FIGURE 1.

Microscopy-based readouts for synaptic connectivity at different scales. Synaptic connectivity can be investigated on different scales (network, individual neurons and synapses), which come with characteristic morphological and functional readouts. Clues into synaptic connectivity are already inferred from the general network architecture. Neurite density and complexity (e.g., length and branching points) inform about the general health and connectivity of the neuronal network. The synchronicity of spontaneous neuronal activity, measured across neuronal cell bodies, is used as a readout for functional connectivity. The number of synaptic connections serves as a direct readout of neuronal connectivity and can be quantified after fluorescent labeling of synapse marker proteins such as presynaptic vesicle proteins (e.g., synaptophysin) and postsynaptic neurotransmitter (NT) receptors (e.g., AMPA-R) or scaffold proteins (e.g., PSD-95).
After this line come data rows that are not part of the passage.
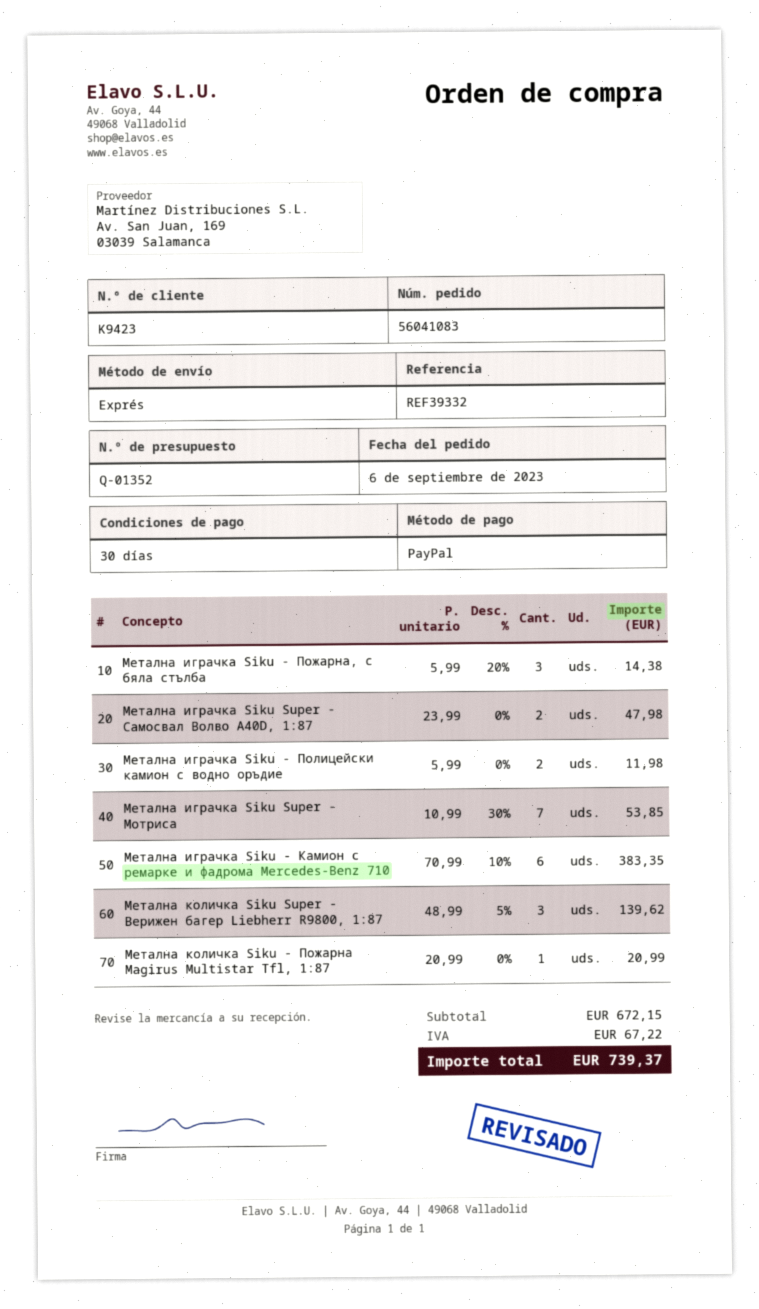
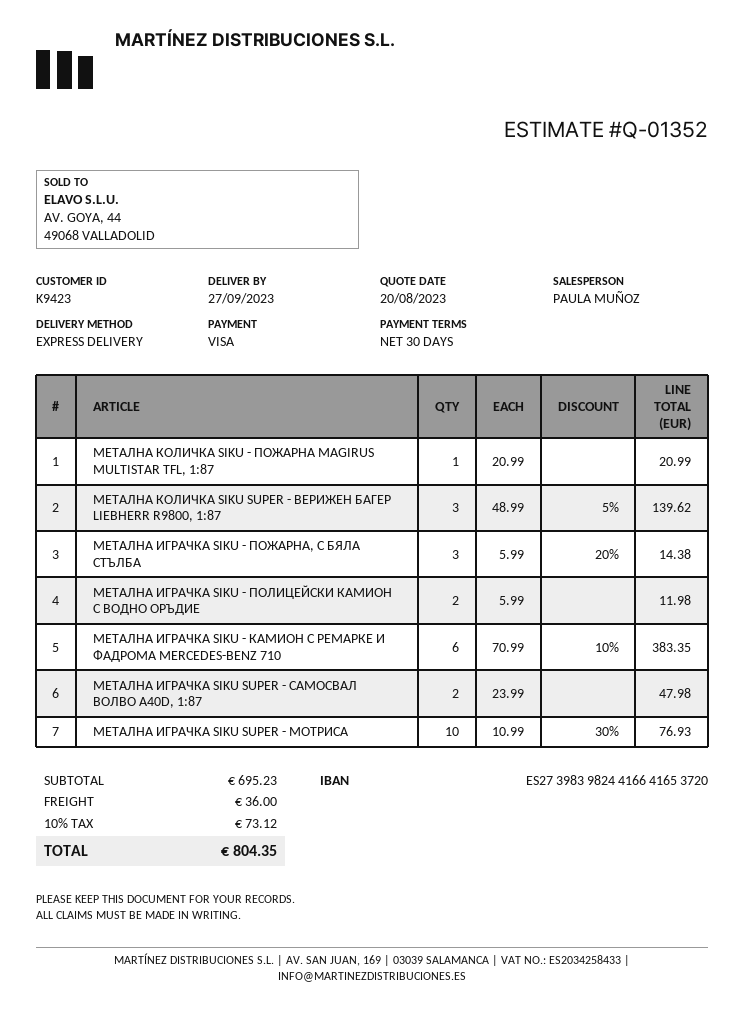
payment method: PayPal -> Visa
Метална играчка Siku Super - Мотриса: 7 x 10.99 - 30% = 53.85 -> 10 x 10.99 - 30% = 76.93
subtotal: 672.15 -> 695.23
shipping: none -> 36.00
tax: 67.22 -> 73.12
total: 739.37 -> 804.35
This assay can be refined by measuring the colocalization of pre- and postsynaptic markers, which can be excitatory or inhibitory. Excitatory synapses are often localized on dendritic spines, actin-rich protrusions from the dendritic shaft whose density and morphology correlate with synaptic strength. Synaptic transmission can be directly visualized in dynamic assays, using specific fluorescent reporters. At the presynaptic side, synaptic vesicle acidification, calcium influx, or membrane recycling can be probed. Release of neurotransmitters such as glutamate (orange triangles) into the synaptic cleft can be visualized, as well as the postsynaptic depolarization that they induce via calcium or voltage imaging. Some of these markers can be targeted to pre- or postsynaptic compartments by fusing them to the aforementioned synaptic markers.